1. The someone's got -lean in close - breast cancer chat

2. The "He's having an affair with a woman half his age"
(a/k/a "The I'm Taking That Bastard to the Cleaners") chat

3. The "I can't believe she gained so much/lost so much" chat (depending on baby or bride, respectively)

No matter what, as a nubile, fertile, doe-eyed icon of feminine youth and possibility, you left the old dogs to chew those bones. Cancer, especially breast cancer, wasn't something anyone under the age of 40 was expected to know anything about. So we didn't. We (mostly) stuck to the order of things. This is why, I suppose, that I found the Feel Your Boobies stuff so damn amusing. For one thing, I had to accept the fact that empowered women were now referring to the Thunder Twins as "boobies." For another, self breast exam was packaged as cool for the younger set. Not only did I get a card explaining how to inspect the livestock, I found lip balm, lotion, and a sticker in the bag.
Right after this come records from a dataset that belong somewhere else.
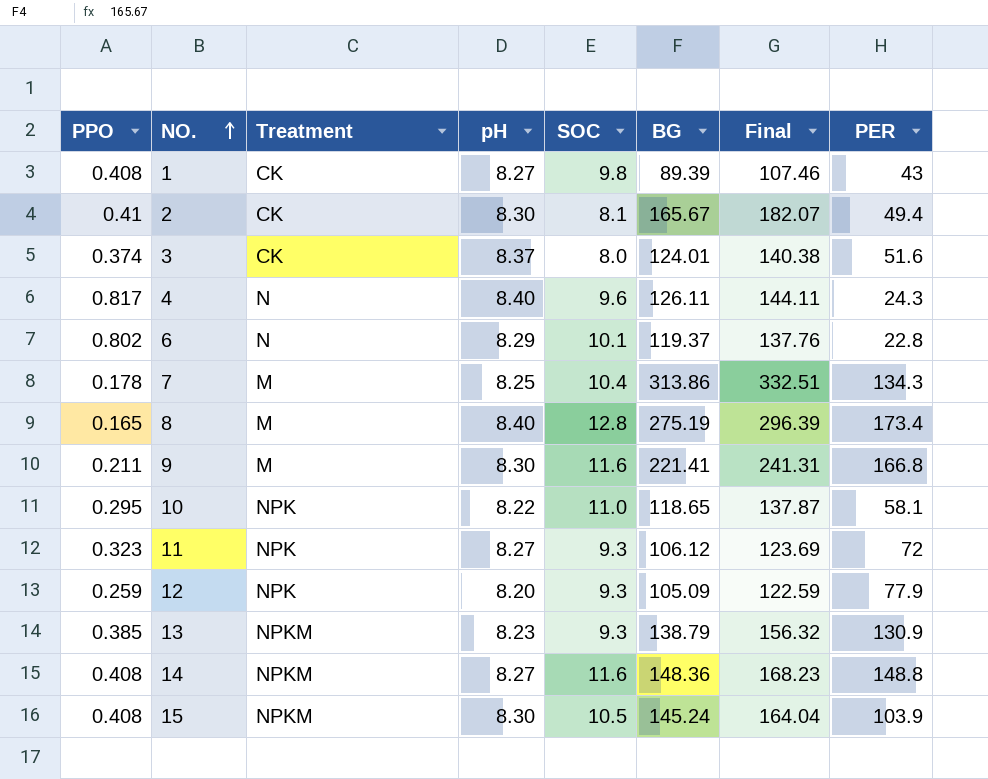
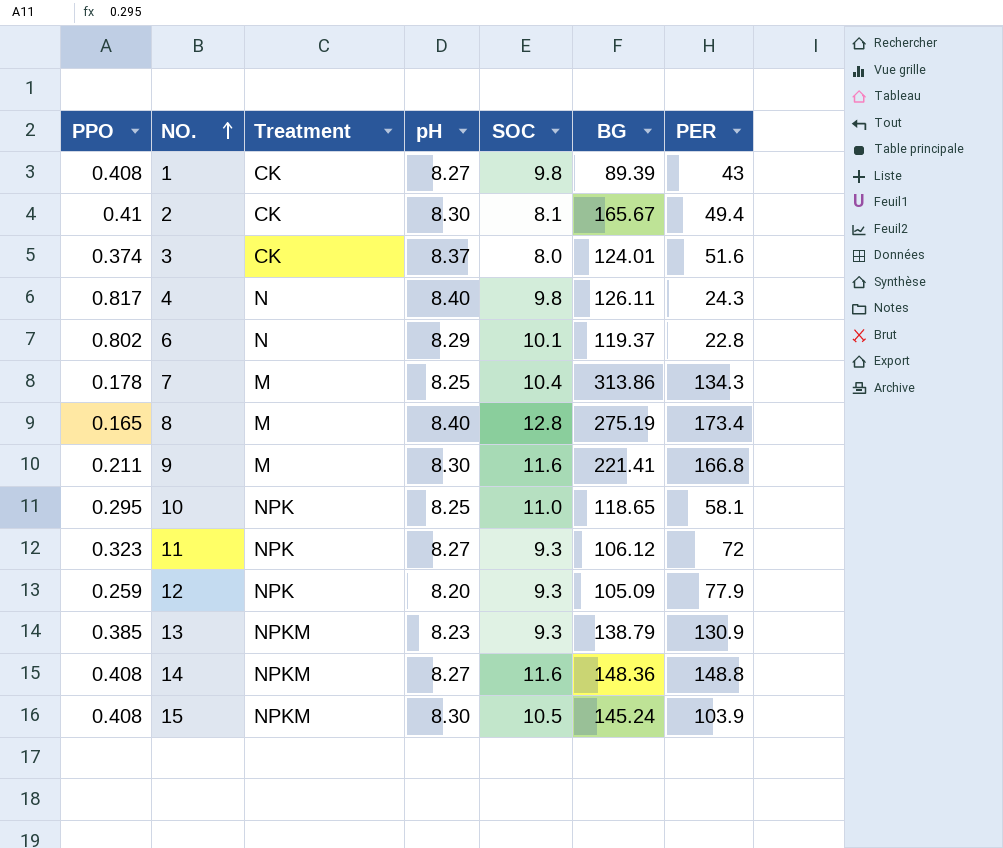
column Final | formula: [pH] + [SOC] + [BG] -> none
4 | SOC: 9.6 -> 9.8
10 | pH: 8.22 -> 8.25

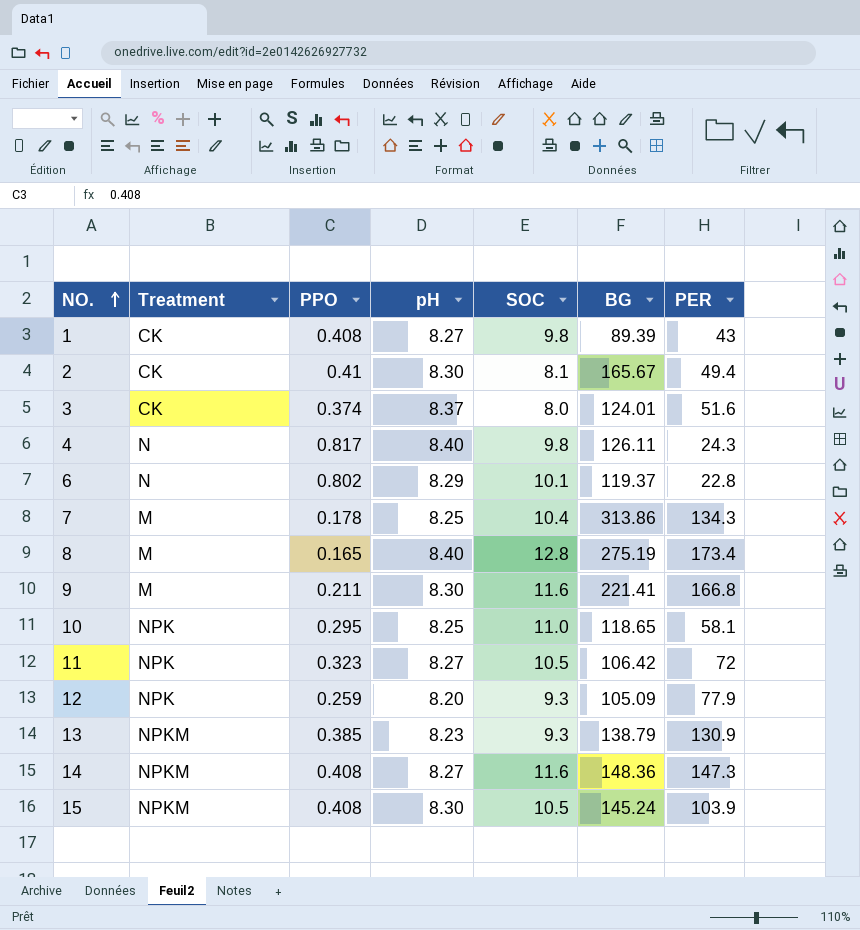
column PPO | position: 1 -> 3
11 | SOC: 9.3 -> 10.5
11 | BG: 106.12 -> 106.42
14 | PER: 148.8 -> 147.3

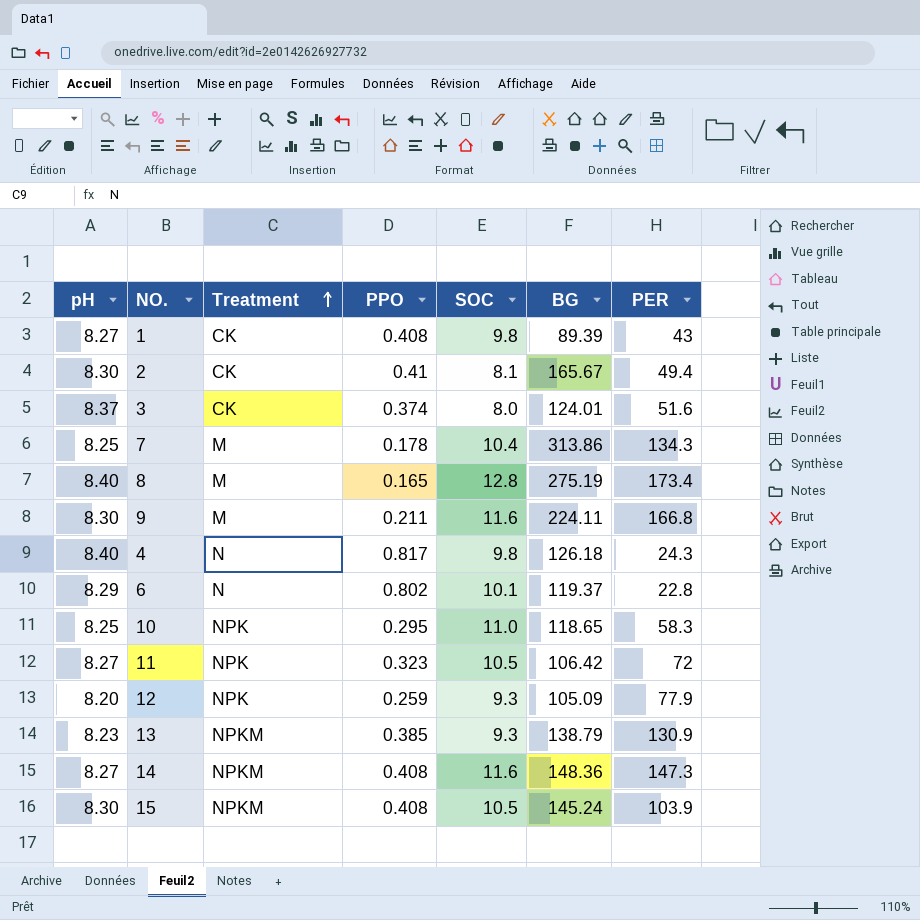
row order: NO. ascending -> Treatment ascending
column pH | position: 4 -> 1
9 | BG: 221.41 -> 224.11
4 | BG: 126.11 -> 126.18
10 | PER: 58.1 -> 58.3

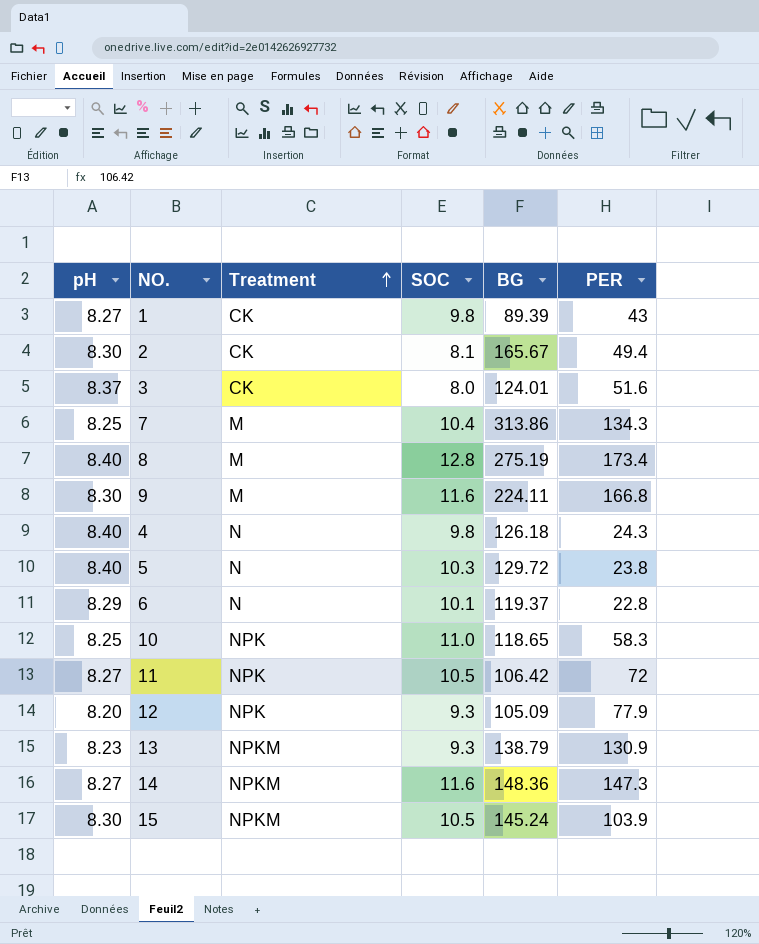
column PPO | position: 4 -> none
row 5: none -> 8.40 | N | 10.3 | 129.72 | 23.8

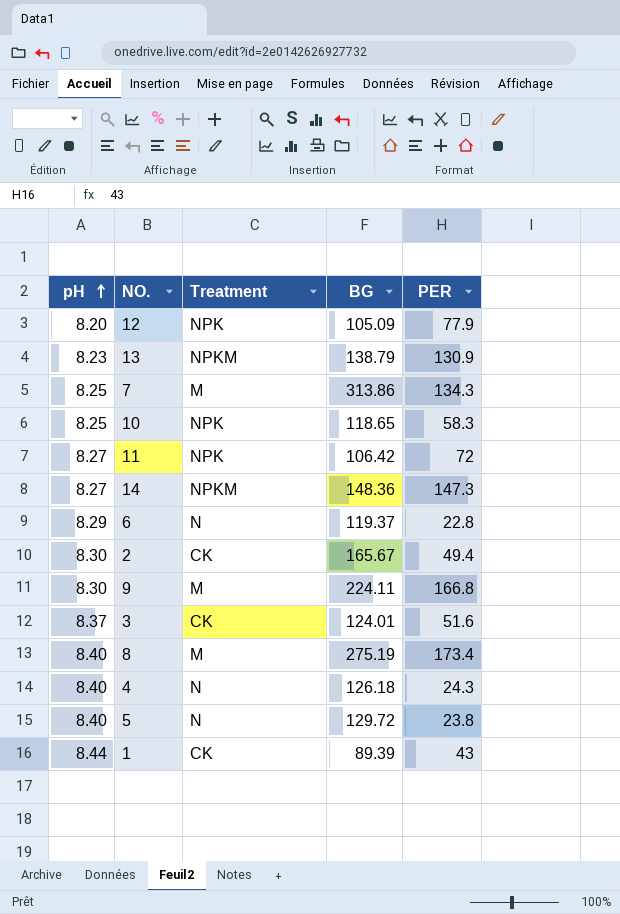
row order: Treatment ascending -> pH ascending
column SOC | position: 4 -> none
row 15: 8.30 | NPKM | 10.5 | 145.24 | 103.9 -> none
1 | pH: 8.27 -> 8.44

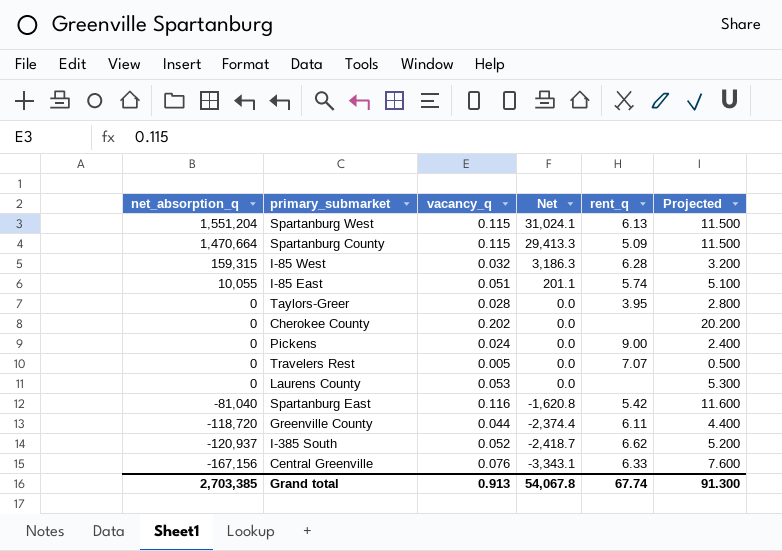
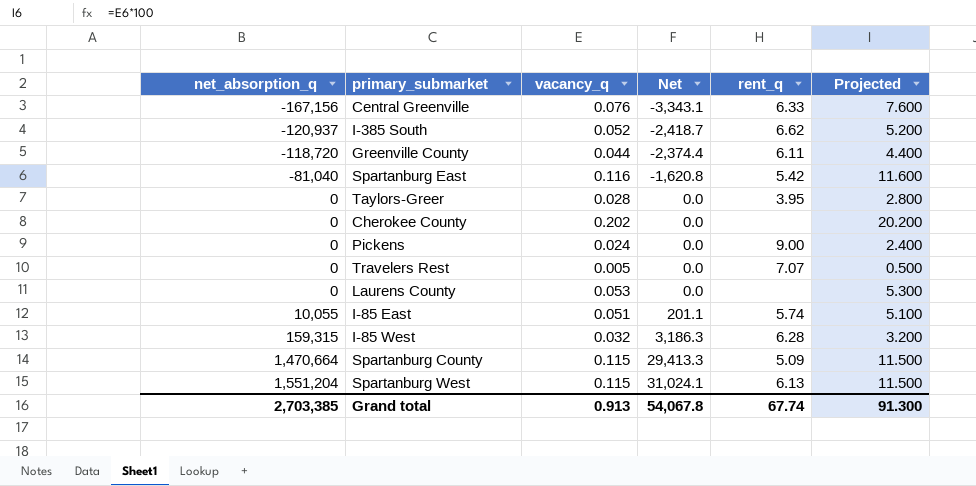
row order: net_absorption_q descending -> net_absorption_q ascending

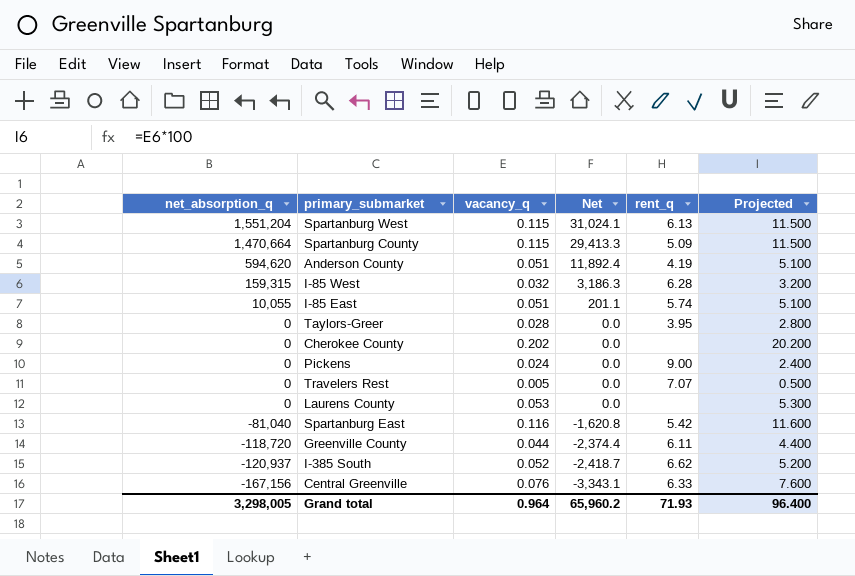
row order: net_absorption_q ascending -> net_absorption_q descending
row Anderson County: none -> 594,620 | 0.051 | 11,892.4 | 4.19 | 5.100
Grand total | net_absorption_q: 2,703,385 -> 3,298,005
Grand total | vacancy_q: 0.913 -> 0.964
Grand total | Net: 54,067.8 -> 65,960.2
Grand total | rent_q: 67.74 -> 71.93
Grand total | Projected: 91.300 -> 96.400

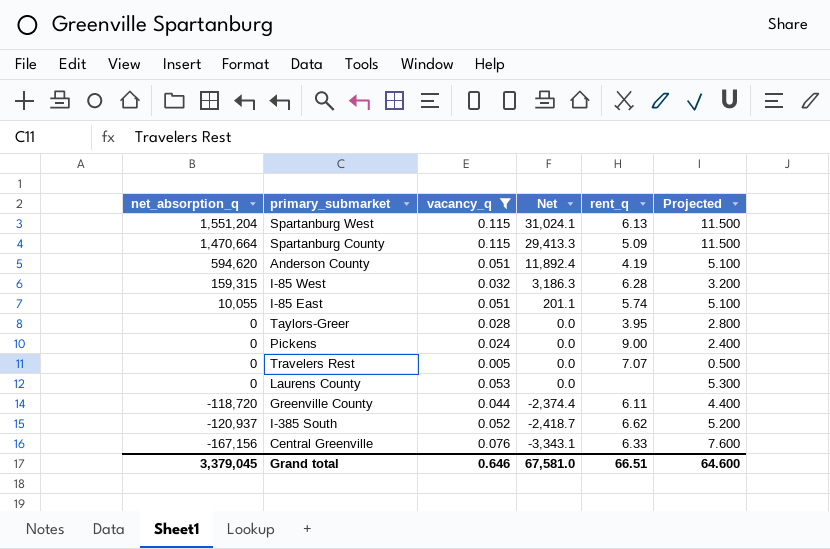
filter: none -> vacancy_q <= 0.115
Grand total | net_absorption_q: 3,298,005 -> 3,379,045
Grand total | vacancy_q: 0.964 -> 0.646
Grand total | Net: 65,960.2 -> 67,581.0
Grand total | rent_q: 71.93 -> 66.51
Grand total | Projected: 96.400 -> 64.600

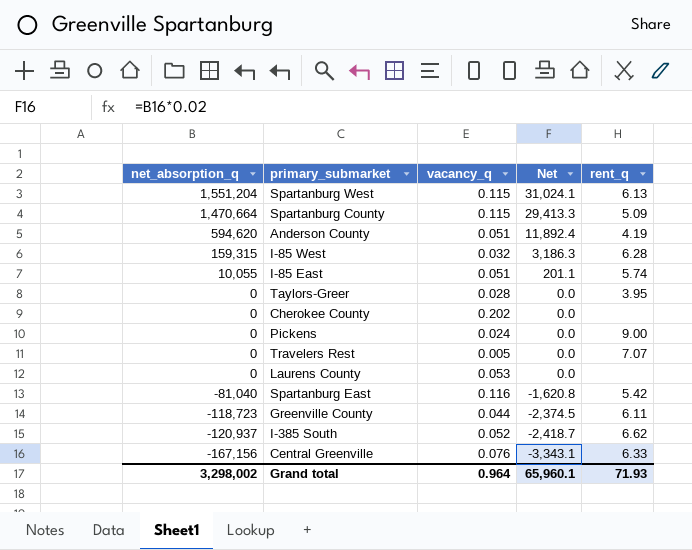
filter: vacancy_q <= 0.115 -> none
column Projected | formula: [vacancy_q] * 100 -> none
Greenville County | net_absorption_q: -118,720 -> -118,723
Greenville County | Net: -2,374.4 -> -2,374.5
Grand total | net_absorption_q: 3,379,045 -> 3,298,002
Grand total | vacancy_q: 0.646 -> 0.964
Grand total | Net: 67,581.0 -> 65,960.1
Grand total | rent_q: 66.51 -> 71.93

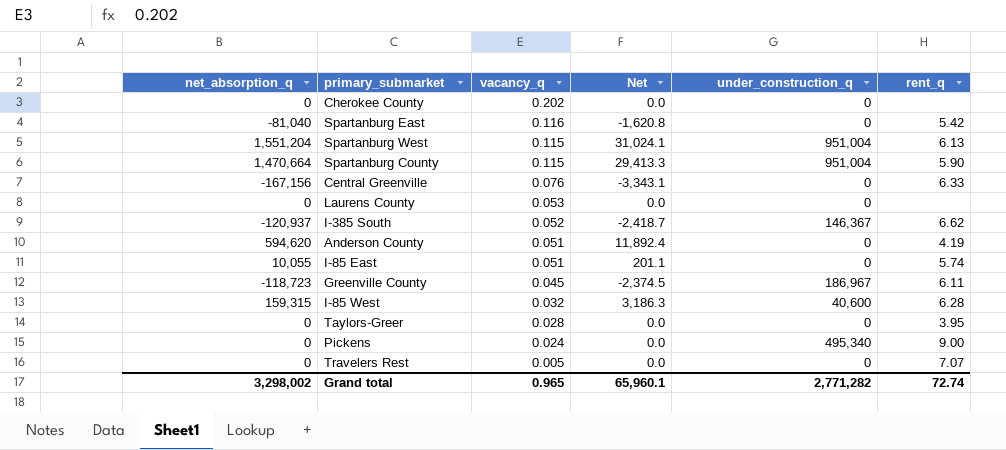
row order: net_absorption_q descending -> vacancy_q descending
column under_construction_q | position: none -> 5
Spartanburg County | rent_q: 5.09 -> 5.90
Greenville County | vacancy_q: 0.044 -> 0.045
Grand total | vacancy_q: 0.964 -> 0.965
Grand total | rent_q: 71.93 -> 72.74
I wondered if I was supposed to use the lotion while I petted the sweater puppies. Then I wondered what in the hell I was supposed to do with the lip balm. Did it go on before or after? Was I supposed to make myself feel pretty and then tickle the ivories? And why just a sticker when pasties would have made more sense (and fun, really)?

When I got home, I did what most sensible people would do: I put the sticker on my refrigerator and then sat down in front of my computer. Not only did I want to know more about the campaign itself, I wanted to know how this miraculous change in public perception had happened without my noticing it. That's when I discovered two things:

1. I was woefully unprepared for the imagery.

2. You have to be careful when using Google to find the phrase, "Feel your boobies."

There's an official video for the Feel Your Boobies campaign, and I watched it. I watched it five or six times with my mouth hanging open.



Here's the droopy scoop: Medical experts and researchers have determined that the more familiar a woman is with her breasts, the more likely she will be to notice irregularities. You can't just be on a first-name basis with the girls. You have to have a more intimate rapport. For an old codger like me, that meant having to go from calling my ladies Miss Shapen and Miss Droupe to Babs and Betty, taking them out on occasion, perhaps after a glass of Chardonnay and a good movie. They were shy, often hiding in my armpits to reproach my unwanted advances. Sometimes they'd cry the overwhelmed tears of the naive. Sometimes, having once been chaste ladies-in-waiting, they'd blush. But we got through the awkwardness of self-care and respect, and now the kitties purr.

There was once a time when lovers and husbands were the first to notice irregularities in a woman's breasts. Once researchers, doctors, and advocates discovered this trend, campaigns emerged to try to help an American society with hefty Puritanical emotional baggage, accept the concept of really feeling and knowing one's body. That could be why early campaigns used men as examples, and humor, to win over the sort of support Victoria and her secrets can't. Check out this one:



Though breast cancer isn't something to laugh about, the campaigns certainly give one ample opportunity to guffaw, snort, and scratch one's head. Laugh if you must, point, snicker, but know this: Even Ronald Reagan would want you to jiggle your jelly bean bags. Be sure to feel your boobies.